Raspberry Cream Cheese Muffins

These muffins are tender, melt in your mouth good. The sweetness of the raspberry preserves is heavenly, probably more so for me because I used my mom’s homemade jam!

1 3/4 cups flour
1 tsp baking powder
1/2 tsp baking soda
1/4 tsp salt
1 (8oz.) pkg. cream cheese, softened
1/2 cup butter, softened
1 cup sugar
2 large eggs, room temp.
1/4 cup milk
1 tsp vanilla
1/2 cup raspberry preserves

Preheat oven to 350°. Grease and lightly flour 12 muffin cups.

In small bowl, combine flour, baking powder, baking soda, and salt. Set aside.

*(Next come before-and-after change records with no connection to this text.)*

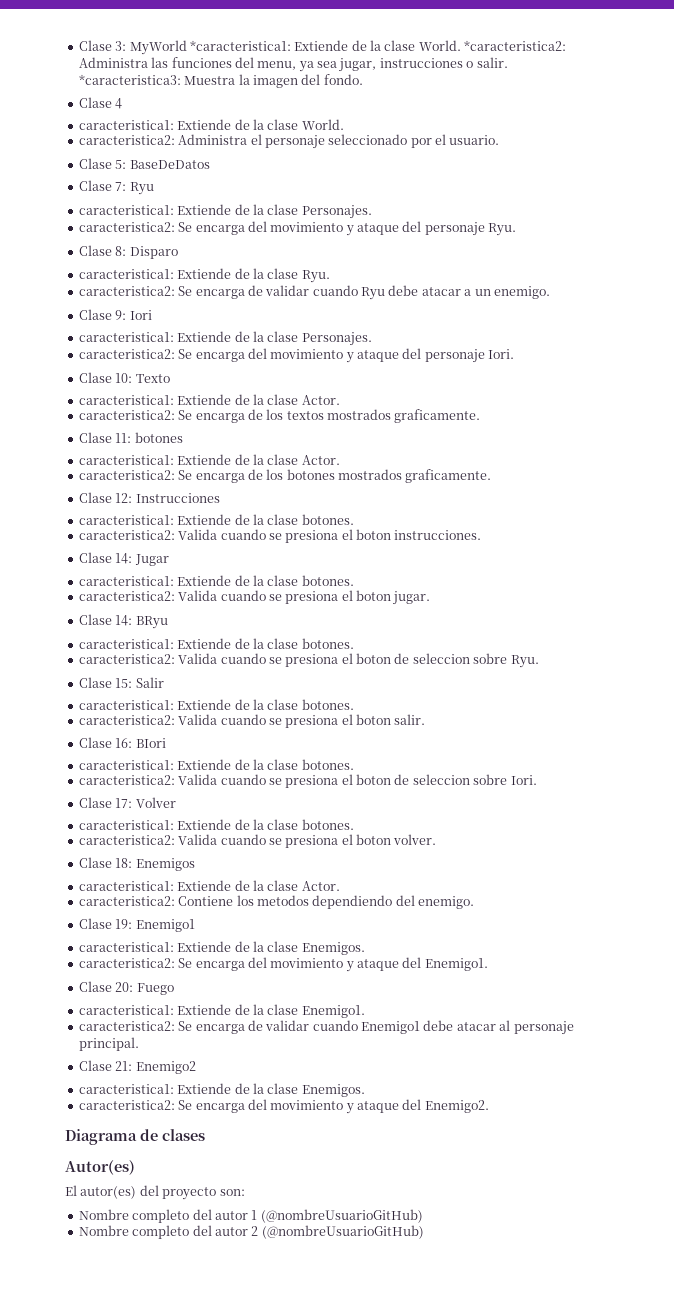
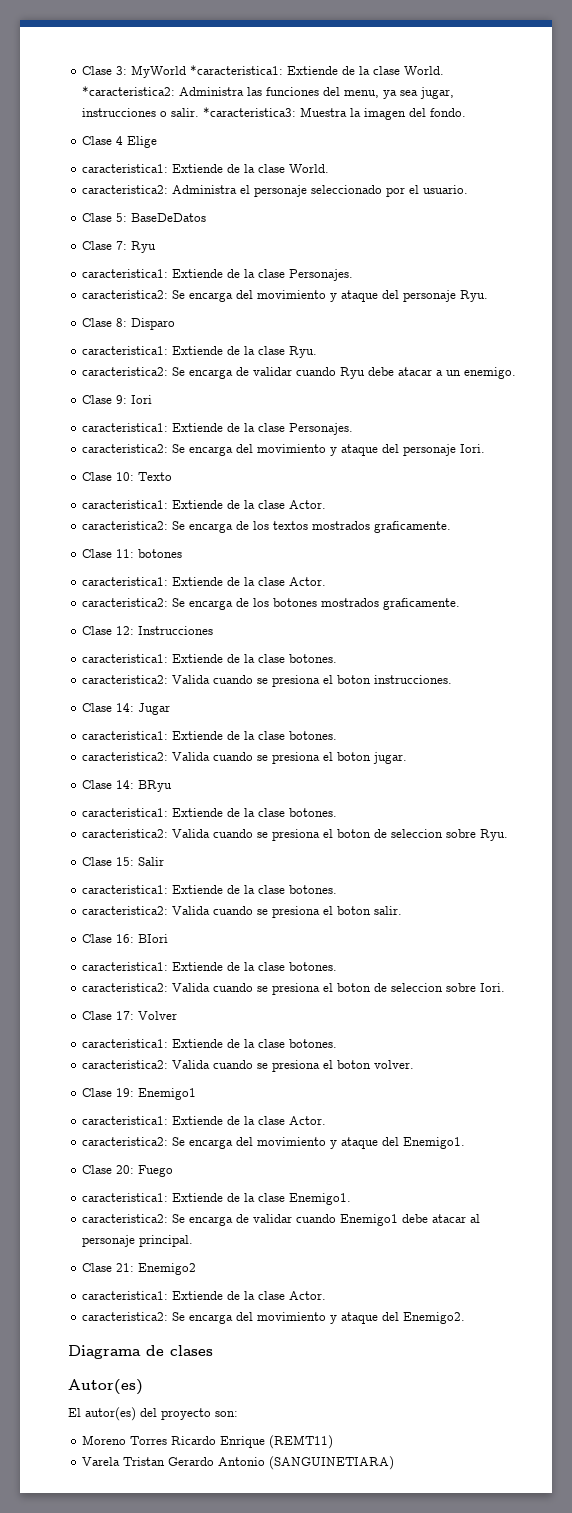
- Clase 4
+ Clase 4 Elige
- Clase 18: Enemigos
- caracteristica1: Extiende de la clase Actor.
- caracteristica2: Contiene los metodos dependiendo del enemigo.
  Clase 19: Enemigo1
- caracteristica1: Extiende de la clase Enemigos.
+ caracteristica1: Extiende de la clase Actor.
  Clase 21: Enemigo2
- caracteristica1: Extiende de la clase Enemigos.
+ caracteristica1: Extiende de la clase Actor.
- Nombre completo del autor 1 (@nombreUsuarioGitHub)
- Nombre completo del autor 2 (@nombreUsuarioGitHub)
+ Moreno Torres Ricardo Enrique (REMT11)
+ Varela Tristan Gerardo Antonio (SANGUINETIARA)

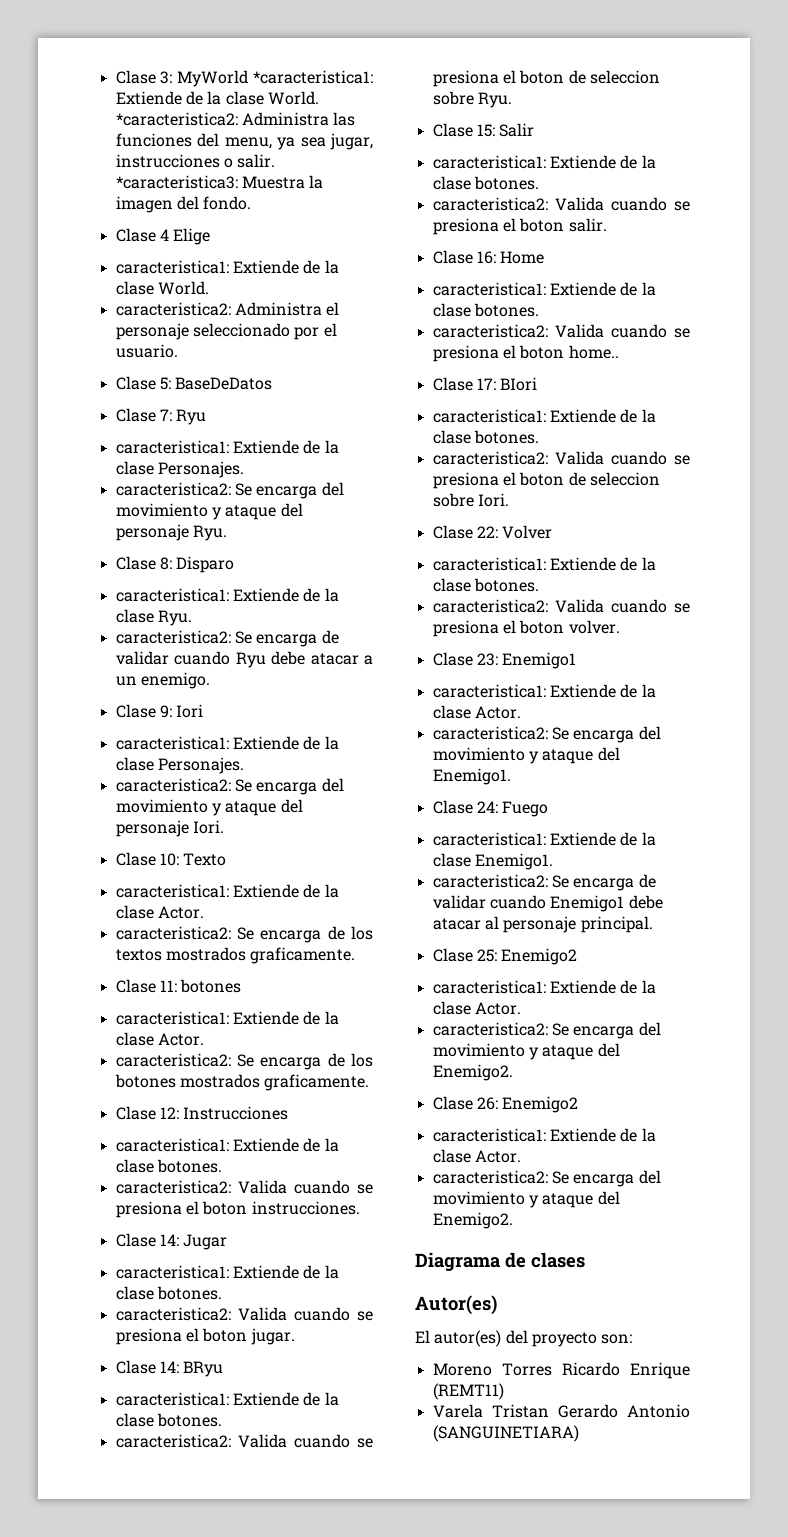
- Clase 16: BIori
+ Clase 16: Home
+ caracteristica1: Extiende de la clase botones.
+ caracteristica2: Valida cuando se presiona el boton home..
+ Clase 17: BIori
- Clase 17: Volver
+ Clase 22: Volver
- Clase 19: Enemigo1
+ Clase 23: Enemigo1
- Clase 20: Fuego
+ Clase 24: Fuego
- Clase 21: Enemigo2
+ Clase 25: Enemigo2
+ caracteristica1: Extiende de la clase Actor.
+ caracteristica2: Se encarga del movimiento y ataque del Enemigo2.
+ Clase 26: Enemigo2

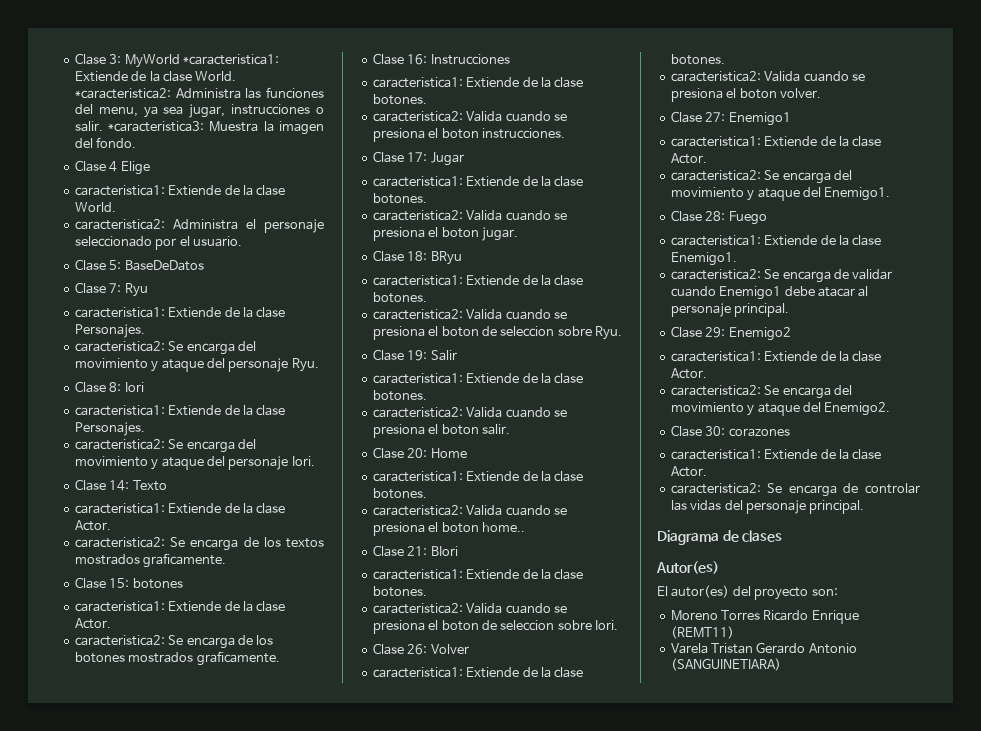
- Clase 8: Disparo
- caracteristica1: Extiende de la clase Ryu.
- caracteristica2: Se encarga de validar cuando Ryu debe atacar a un enemigo.
- Clase 9: Iori
+ Clase 8: Iori
- Clase 10: Texto
+ Clase 14: Texto
- Clase 11: botones
+ Clase 15: botones
- Clase 12: Instrucciones
+ Clase 16: Instrucciones
- Clase 14: Jugar
+ Clase 17: Jugar
- Clase 14: BRyu
+ Clase 18: BRyu
- Clase 15: Salir
+ Clase 19: Salir
- Clase 16: Home
+ Clase 20: Home
- Clase 17: BIori
+ Clase 21: BIori
- Clase 22: Volver
+ Clase 26: Volver
- Clase 23: Enemigo1
+ Clase 27: Enemigo1
- Clase 24: Fuego
+ Clase 28: Fuego
- Clase 25: Enemigo2
+ Clase 29: Enemigo2
- Clase 26: Enemigo2
+ Clase 30: corazones
  caracteristica1: Extiende de la clase Actor.
- caracteristica2: Se encarga del movimiento y ataque del Enemigo2.
+ caracteristica2: Se encarga de controlar las vidas del personaje principal.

In large bowl, with electric mixer, beat together cream cheese, butter, and sugar until smooth. Add eggs and beat well. Add dry ingredients alternating with milk, add vanilla. Spoon the batter into muffin cups, fill about two-thirds full. Drop 3 teaspoons of raspberry preserves onto top of each muffin. Using the tip of a sharp knife, gently swirl the preserves into batter. Bake for 20-25 minutes, or until cake tester inserted comes out clean.

These muffins do not crown like other muffins, I am assuming it is the weight of the jam. Flat top, beautiful and delicious!